“Actually, I Can” Book Review
Morgan Panzirer is an impressive young woman.
Not just because she managed to write an engaging and enlightened book about what it is like to live with type 1 diabetes—but because she managed to win me over with the title alone.
“Actually, I Can.: Growing Up with Type 1 Diabetes, A Story of Unexpected Empowerment” is the name of Morgan’s new autobiography, which immediately places us, the readers, firmly on her side. Especially if, like me, you also live with type 1 diabetes (T1D) and know just how many times we utter that exact phrase in a week. “Actually, I can!” Whether it be convincing others of the fact that we can eat carbs if we take the appropriate amount of insulin, that we can be active and play sports as long as we manage our blood sugars or that we can go after each and every one of our goals—Morgan hits the nail on the head, and successfully debunks many common misconceptions about T1D.
It is quite the accomplishment to be able to reach both people who have type 1 diabetes, and those who simply want to be more educated about T1D.
On the one hand, as a person living with T1D, Morgan made me feel as if I was hanging out and chatting with one of my “diabesties.” She touches on experiences, wins, frustrations and pet peeves that someone with T1D can easily relate to.

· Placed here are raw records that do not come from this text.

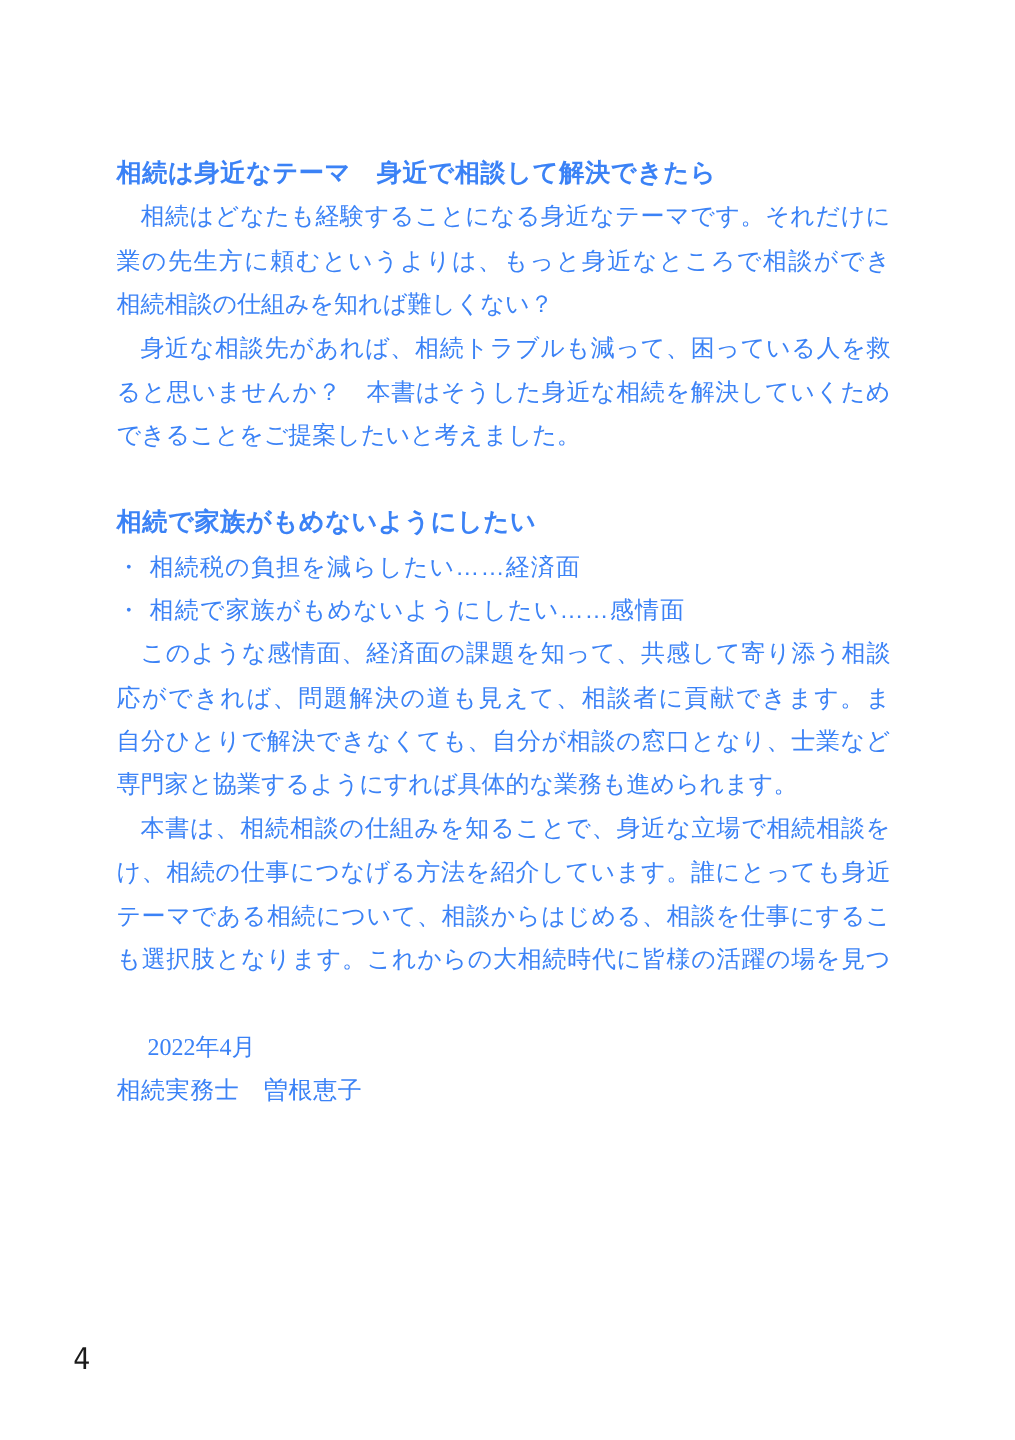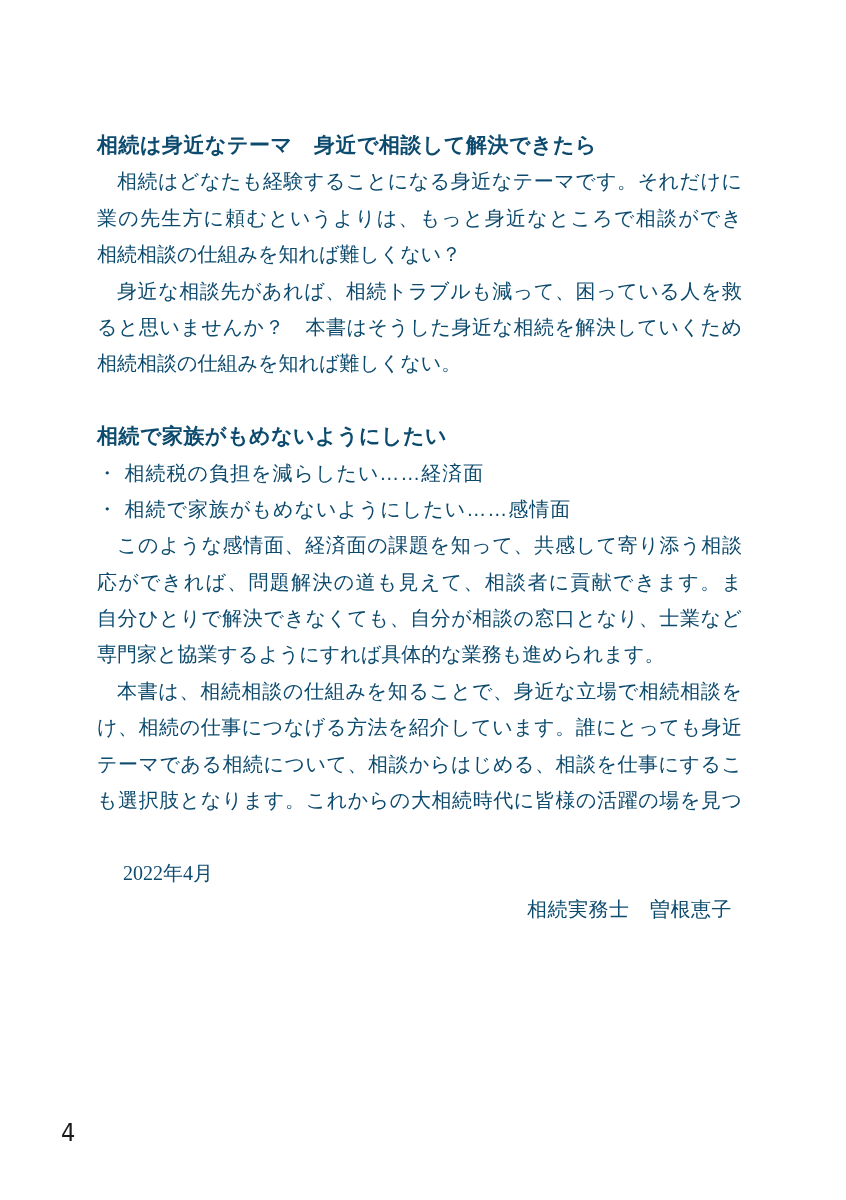"相続は身近なテーマ 身近で相談して解決できたら" .line { color: #0c4a6e -> #3b82f6 }
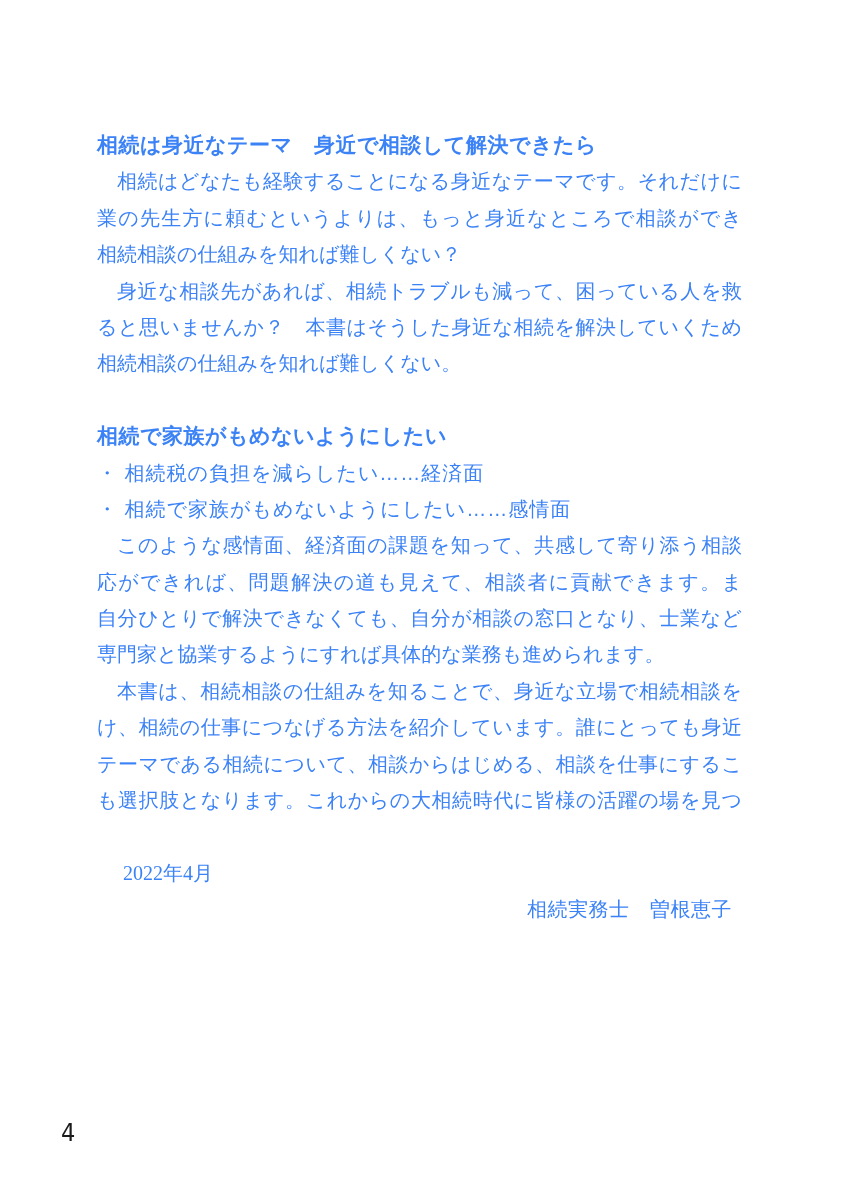"相続相談の仕組みを知れば難しくない。" div.line { text: 相続相談の仕組みを知れば難しくない -> できることをご提案したいと考えました }
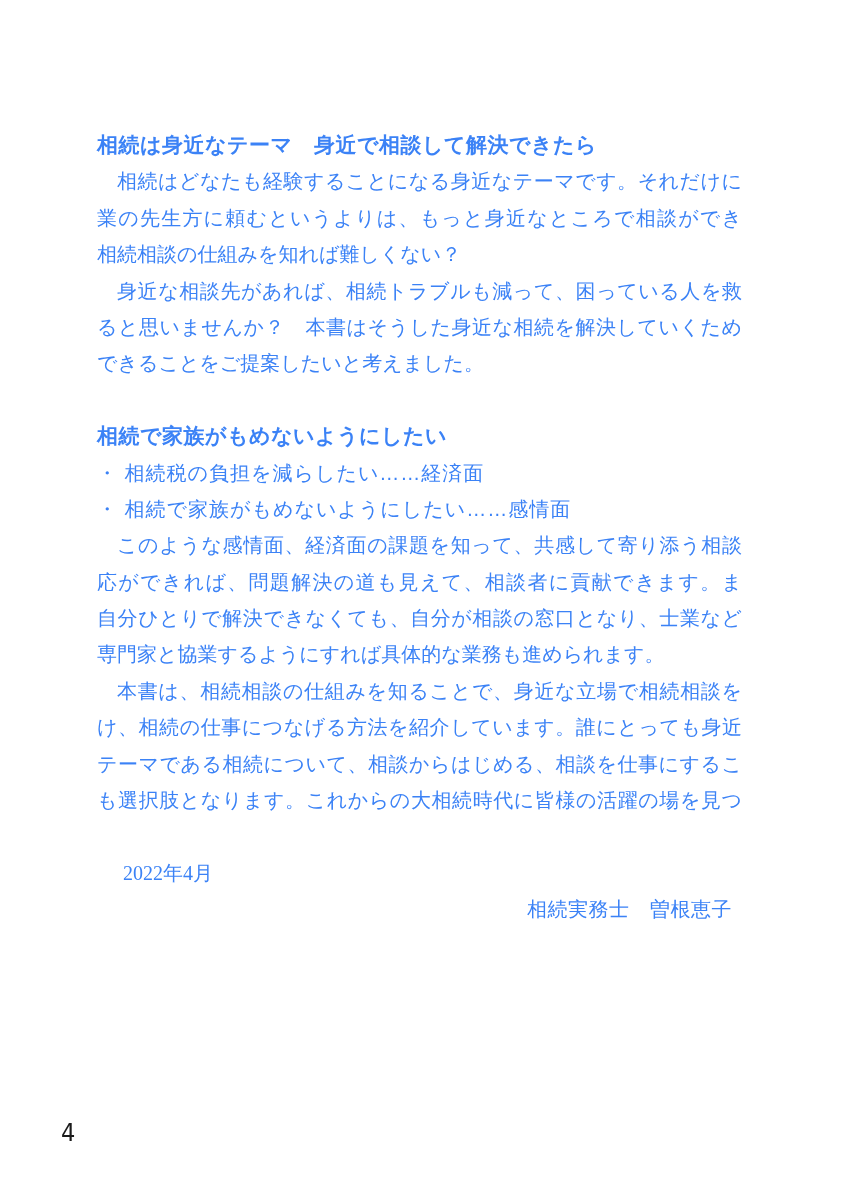"相続実務士 曽根恵子" .line.signature { text-align: right -> none }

On the other hand, Morgan is full of simple, easy-to-grasp information for folks that might just be learning about type 1 diabetes or for the newly diagnosed. She even throws in some clever (and witty) tips for non-T1Ds, such as: “If you see people walking around on the street with what looks like spy gear attached to them, please don’t stare.”
Morgan very bravely dives deep into the intricacies of her daily T1D management without hesitation. She certainly does not sugarcoat what it’s like to have type 1 diabetes—but somehow manages to maintain a sunny and uplifting tone. She outlines some important landmark experiences that many young people diagnosed with T1D may one day experience as well, such as participating in charity walks, heading off to camp and participating in JDRF’s Children’s Congress.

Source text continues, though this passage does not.